The rush to claim the powerful new Nvidia RTX 30 Series GPUs has been hectic news, no doubt. However, now that the cards have begun to reach the hands of consumers, stability issues with the new tech have become apparent. Users have reported crash to desktop (CTD) cases among more bizarre issues like white lines appearing on screens while the cards are under load. While not all of the cards are experiencing issues, it seems like more than enough have been reported. The negative news has also led several companies to make public statements in regards to the issues.
Online discussions as well investigative reporting performed by Igor’s Lab led to a general conclusion that the issues were related to incorrect capacitor configurations on select AIB cards. The report pointed out that the Nvidia reference cards featured a specific capacitor configuration that called for a mix of both larger POSCAP capacitors and smaller MLCC capacitors. However, when AIB models were examined, it was found that some only had POSCAPs or a different ratio of POSCAP/MLCC than the reference models.
Furthermore, it was noted that the issues occurred while cards were under load at around 2 GHz boost. This consistent characteristic led other media authorities like JayzTwoCents to suggest that power interference was the source of the issue. Generally speaking, the POSCAPs are cheaper than the MLCC arrays, and may have be creating lower quality power which introduces “noise” into the GPU calculations. MLCC-style capacitors are designed to provide cleaner power, but at a cost. Therefore, this issue could be a result of some manufacturers opting for all-POSCAP/POSCAP-favoring designs.
Interestingly enough, there seems to be a lot of variance between the configurations that different manufacturers opted for. For instance, Zotac and Gigabyte feature all-POSCAP designs while most other manufactures have varying mixed combinations. In the case of ASUS, it actually has an all-MLCC design.
Setting fears aside
It took a few days after the investigative reports came out, but EVGA was the first AIB to acknowledge the issue. Its review samples featured the all-POSCAP design and performed accordingly. This caused a degree of concern among customers, as the EVGA brand is known for meticulous quality. Company spokesperson Jacob Freeman addressed the situation on the company’s forums and assured customers that its cards were problem-free though.
“During our mass production QC testing we discovered a full 6 POSCAPs solution cannot pass the real world applications testing. It took almost a week of R&D effort to find the cause and reduce the POSCAPs to 4 and add 20 MLCC caps,” said Freeman.
EVGA has since reached out to collect and replace the all-POSCAP cards that reviewers received. Freeman also attributed EVGA’s launch delay to the correction of this issue. Therefore, it seems safe to say that anyone with these cards won’t see the stability issues of concern.
Unlike EVGA however, some of the AIBs are still silent on the matter. A few have even suggested that there is no problem with the use of more than four POSCAP capacitors. This is without a doubt creating a degree of confusion among consumers, but here’s what else has been said so far.

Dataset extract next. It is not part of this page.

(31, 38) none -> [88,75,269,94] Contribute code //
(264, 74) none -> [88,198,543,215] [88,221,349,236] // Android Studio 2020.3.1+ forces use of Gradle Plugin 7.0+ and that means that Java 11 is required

Nvidia itself is still silent on the matter. We expect it’s doing something behind the scenes, if at least only communicating with the AIBs. Inno3D, however, uses five POSCAPs and 10 MLCCs and believes its products to be fine. Galax features a 5:10 ratio on its 3080s and then 4:20 on the 3090 variants. It too asserts that all of its cards perform properly, despite the modifications from the reference card design.

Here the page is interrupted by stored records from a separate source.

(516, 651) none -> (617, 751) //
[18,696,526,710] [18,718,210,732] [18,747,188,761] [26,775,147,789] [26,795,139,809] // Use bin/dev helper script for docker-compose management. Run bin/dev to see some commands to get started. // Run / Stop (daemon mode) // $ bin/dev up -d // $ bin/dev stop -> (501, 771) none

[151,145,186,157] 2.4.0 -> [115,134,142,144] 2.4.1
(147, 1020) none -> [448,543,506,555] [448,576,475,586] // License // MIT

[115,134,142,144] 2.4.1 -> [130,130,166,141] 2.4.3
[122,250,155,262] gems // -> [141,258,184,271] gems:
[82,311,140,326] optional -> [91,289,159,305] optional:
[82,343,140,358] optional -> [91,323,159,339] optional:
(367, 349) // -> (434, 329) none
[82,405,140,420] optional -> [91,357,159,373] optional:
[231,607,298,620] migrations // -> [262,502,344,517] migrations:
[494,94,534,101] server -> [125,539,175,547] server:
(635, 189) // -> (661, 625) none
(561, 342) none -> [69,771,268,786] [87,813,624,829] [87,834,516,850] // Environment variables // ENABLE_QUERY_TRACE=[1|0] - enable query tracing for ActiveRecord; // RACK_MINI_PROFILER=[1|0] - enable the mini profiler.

Zotac tells a different story though, and with good reason, as it features all POSCAP capacitors. As of now, the company is working on a solution with Nvidia.
The rest of the AIBs have yet to comment, but customer photos have proven that they too feature mixed designs which call in to question the true performance and longevity of RTX 30 series cards.
Is the problem as simple as capacitors?
It’s hard to say whether the capacitors are solely responsible for the issues. Technical issues are common for all new technologies, and the Nvidia RTX 30 Series is no different. However, it seems unlikely that any of the AIBs would knowingly limit the capabilities of the new products to save a little money. We know that not all of the all-POSCAP designs are having issues, which could suggest that the capacitors themselves are defective rather than inadequate. Likewise, a firmware or driver update could potentially help to remedy some of the instability issues. Nvidia coincidentally released a new driver update today.
One thing is for certain though. The GPU market is incredibly competitive, so none of the AIBs can afford ongoing bad publicity. The Nvidia RTX 30 Series is shaping up to be one of the strongest GPU launches in history. The potential for missed sales should be more than enough incentive to generate a speedy and decisive resolution for the instability issues. This story is still developing.